The Human Rights Forum (HRF) welcomes the December 2 order of the Supreme Court directing that the Centre, States and Union Territories install closed-circuit television (CCTVs) with night vision cameras and audio recording in every police station. The SC specified that these cameras must cover “interrogation rooms, entry and exits, lock-ups, corridors, lobbies, reception area, rooms of the Sub-Inspector and Inspector, duty officer’s room, in front of the police station compound, back part of the police station and outside washrooms.”

The SC also directed the Central government to install CCTV cameras and recording equipment in offices of Central agencies including the Central Bureau of Investigation, the National Investigation Agency, Narcotics Control Bureau, Directorate of Revenue Intelligence, Serious Fraud Investigation Office, the Enforcement Directorate and all agencies endowed with the power to detain, arrest and interrogate. The court called for the video and audio recordings to be retained for 18 months for evidence, if needed.

This is a far-reaching and landmark order that, if implemented properly, will go some way towards reducing custodial violence and human rights abuses and ensuring greater police accountability. Compliance is the key. HRF calls upon the AP and Telangana governments to fully abide by the letter and spirit of the SC order and implement it.

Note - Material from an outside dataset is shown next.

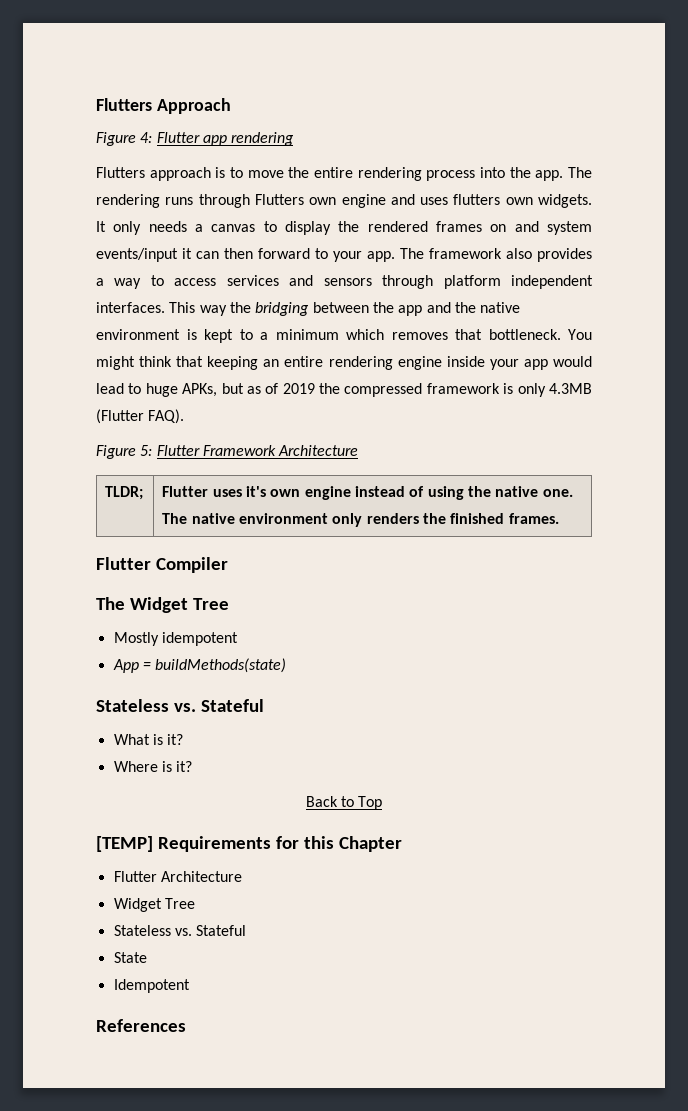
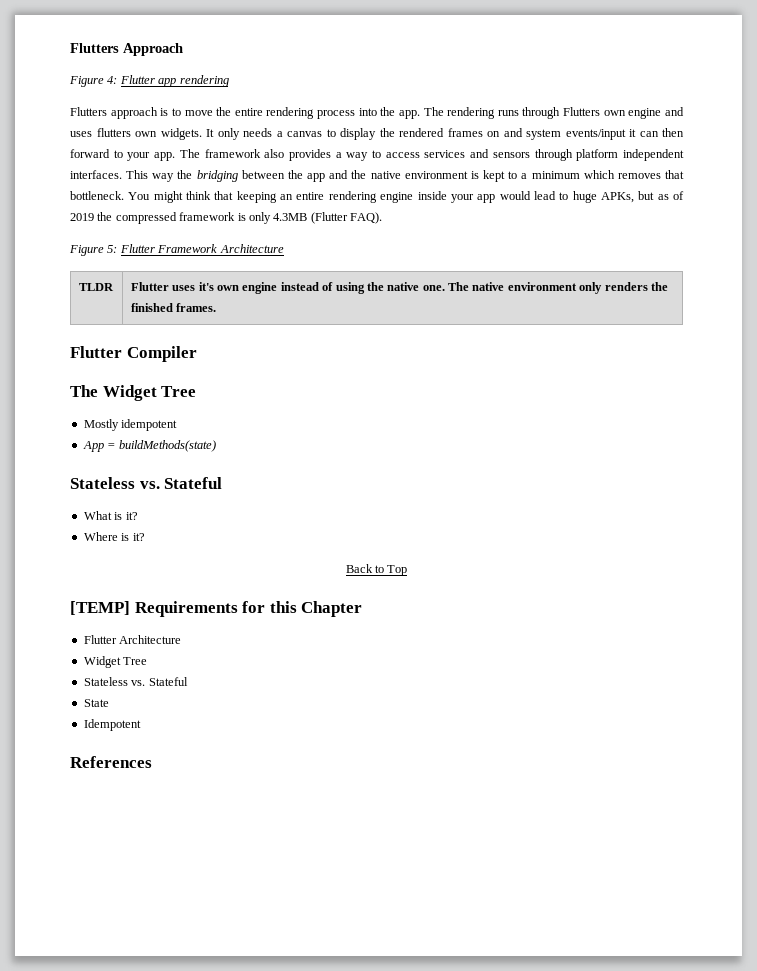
- TLDR; | Flutter uses it's own engine instead of using the native one. The native environment only renders the finished frames.
+ TLDR | Flutter uses it's own engine instead of using the native one. The native environment only renders the finished frames.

The SC also ordered constitution of oversight committees at the State and district levels to supervise and monitor the installation and functioning of cameras and charged them with the responsibility of reviewing footage. Importantly, members of the district committee will not only be bureaucrats but will also consist of an elected representative and the State committee will also have a member from the Women’s Commission.

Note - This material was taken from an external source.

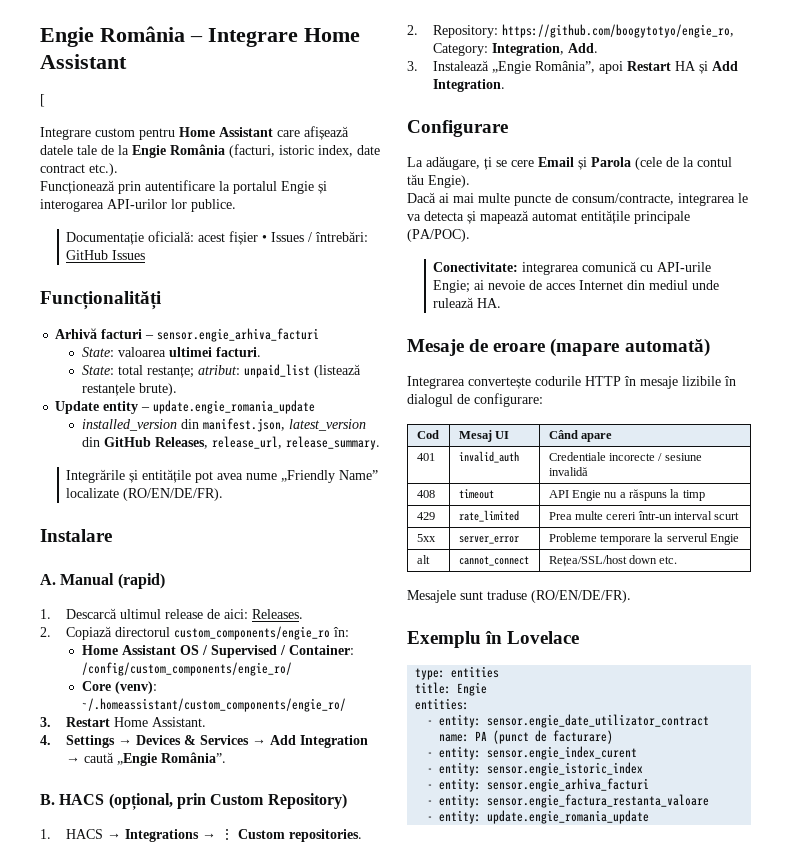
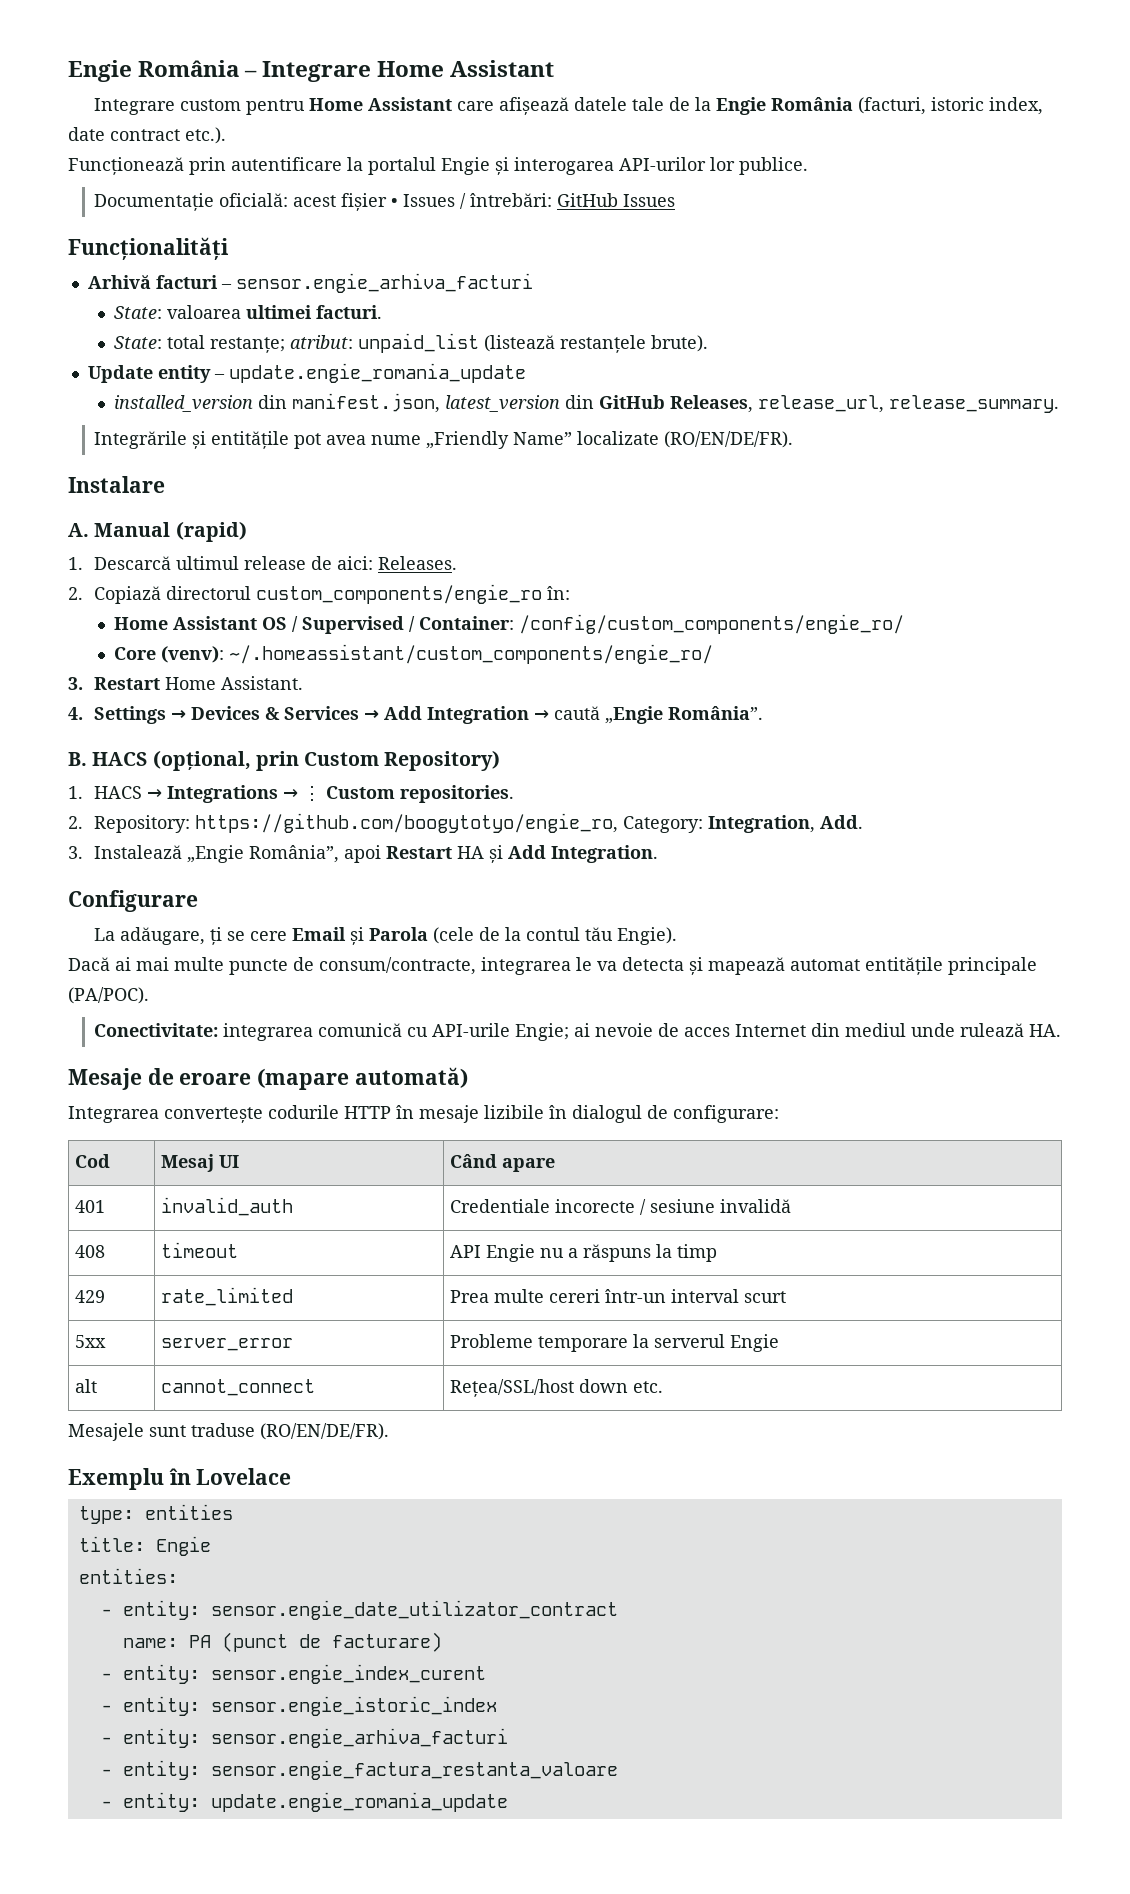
- [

As has since been pointed out by several experts, the SC could have gone farther in calling for a 24-hour real time viewing and monitoring of the CCTVs at multiple centers, including the local magistrate’s office, so as to ensure that there is no editing, tampering, messing up or manipulation of any other kind of the footage. In other words, not just reviewing footage later, but the possibility of continuous viewing. Even so, this order is a significant step forward.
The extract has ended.